Make an exact copy of all the records that follow, apart from the pictures.

********

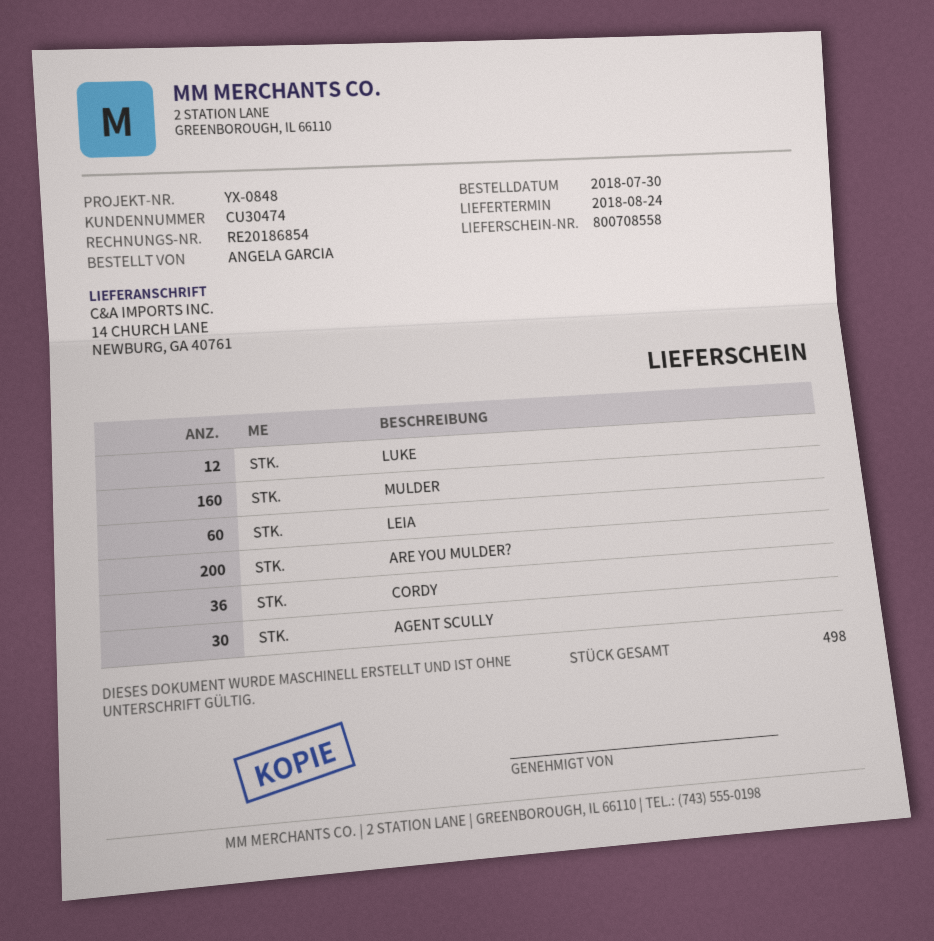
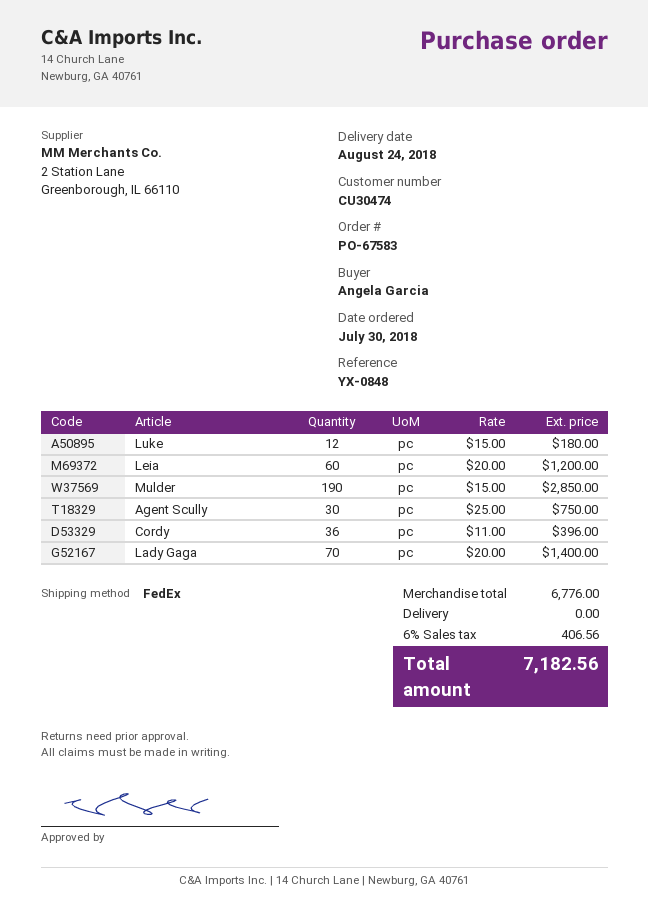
MULDER: 160 -> 190
ARE YOU MULDER?: 200 -> none
Lady Gaga: none -> 70

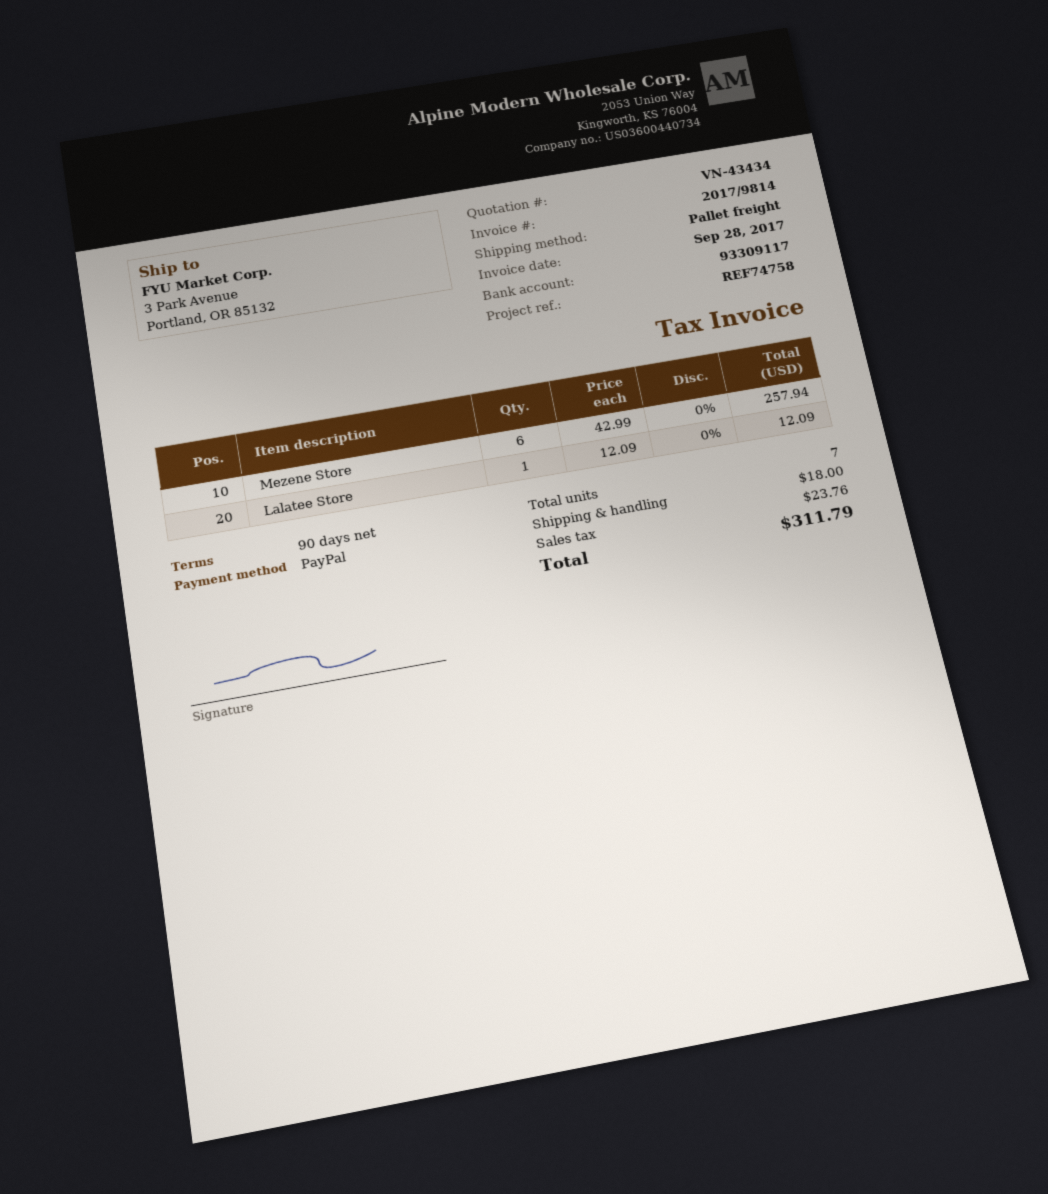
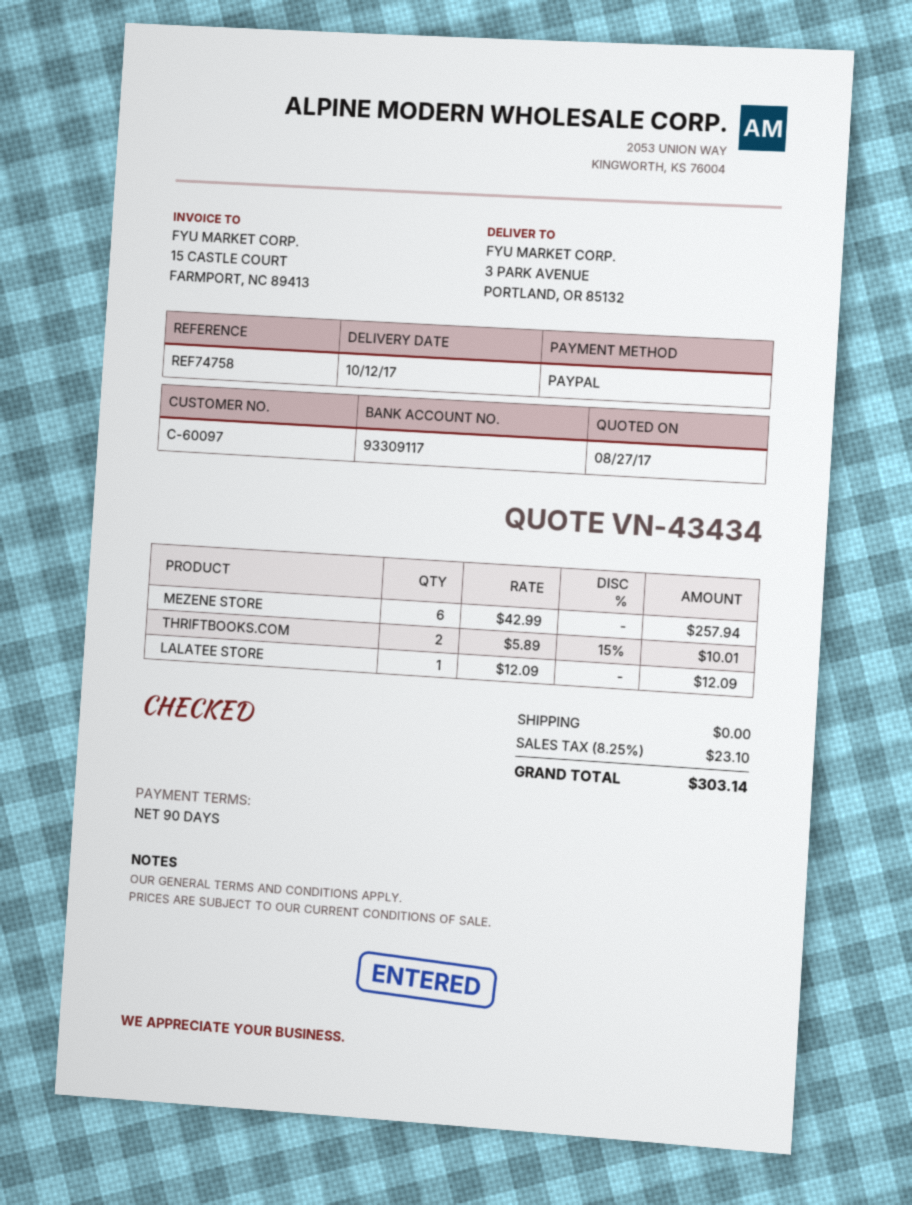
THRIFTBOOKS.COM: none -> 2 x 5.89 - 15% = 10.01
shipping: 18.00 -> 0.00
tax: 23.76 -> 23.10
total: 311.79 -> 303.14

********

ANSWER FOR THE TASK:
MULDER: 160 -> 190
ARE YOU MULDER?: 200 -> none
Lady Gaga: none -> 70

THRIFTBOOKS.COM: none -> 2 x 5.89 - 15% = 10.01
shipping: 18.00 -> 0.00
tax: 23.76 -> 23.10
total: 311.79 -> 303.14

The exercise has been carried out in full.